* [EXERCISE OBJECTIVE]:
Nothing but the lines from the one containing "requirements of the" through the end of the data should be output, each reproduced exactly.
= Beginning of Section =
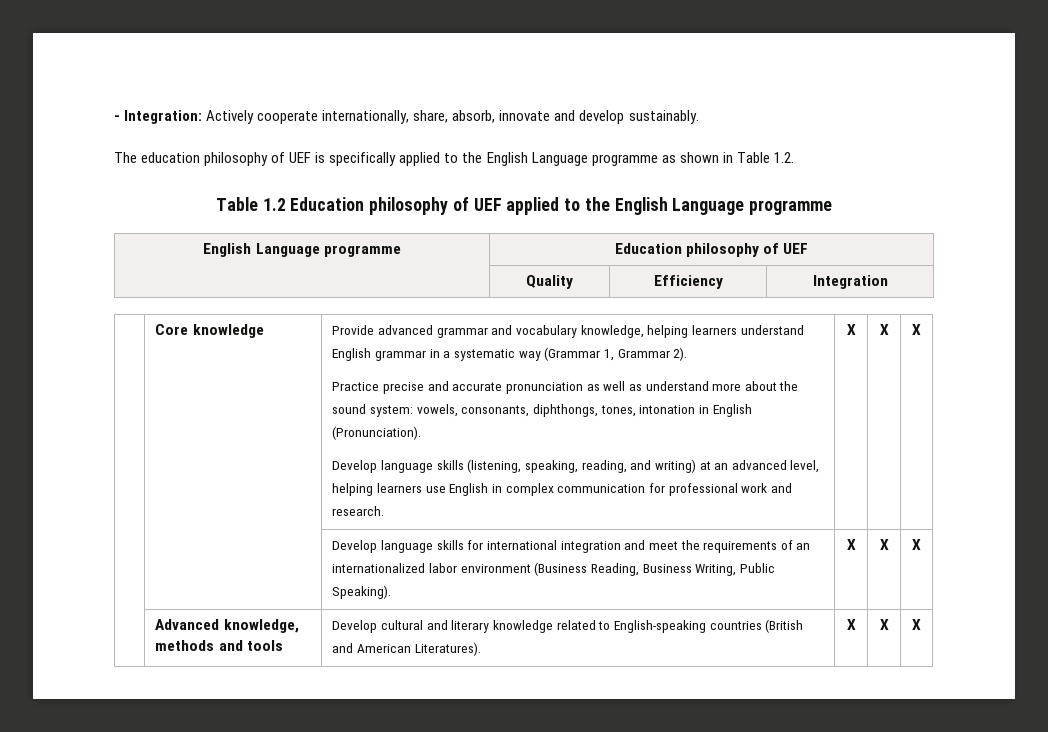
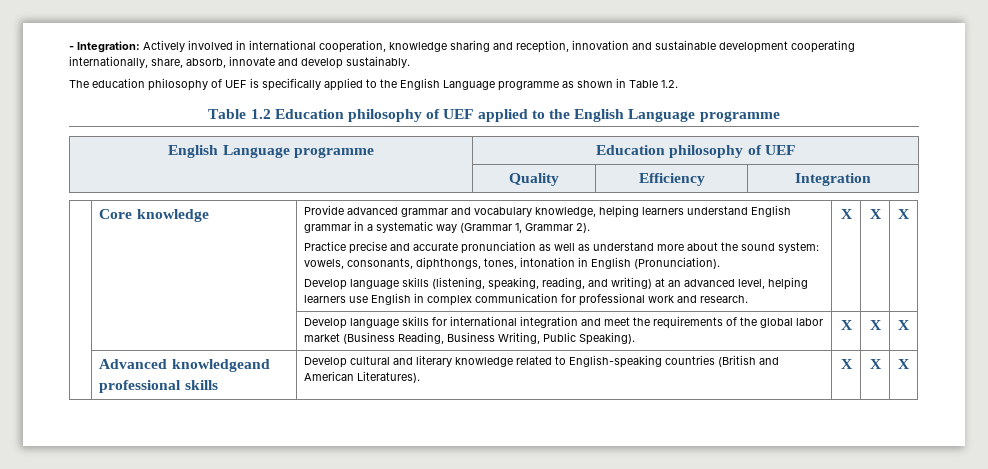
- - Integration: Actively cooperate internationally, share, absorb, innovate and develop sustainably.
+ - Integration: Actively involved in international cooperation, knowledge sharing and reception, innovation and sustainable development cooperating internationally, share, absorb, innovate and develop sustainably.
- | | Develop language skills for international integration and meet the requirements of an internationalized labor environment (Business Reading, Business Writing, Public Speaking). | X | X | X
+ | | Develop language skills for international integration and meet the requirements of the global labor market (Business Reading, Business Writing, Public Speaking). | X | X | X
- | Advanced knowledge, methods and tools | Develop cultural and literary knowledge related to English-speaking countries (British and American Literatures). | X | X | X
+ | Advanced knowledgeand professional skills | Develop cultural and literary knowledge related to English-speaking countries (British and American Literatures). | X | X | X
= End of Section =
* [TASK SOLUTION]:
+ | | Develop language skills for international integration and meet the requirements of the global labor market (Business Reading, Business Writing, Public Speaking). | X | X | X
- | Advanced knowledge, methods and tools | Develop cultural and literary knowledge related to English-speaking countries (British and American Literatures). | X | X | X
+ | Advanced knowledgeand professional skills | Develop cultural and literary knowledge related to English-speaking countries (British and American Literatures). | X | X | X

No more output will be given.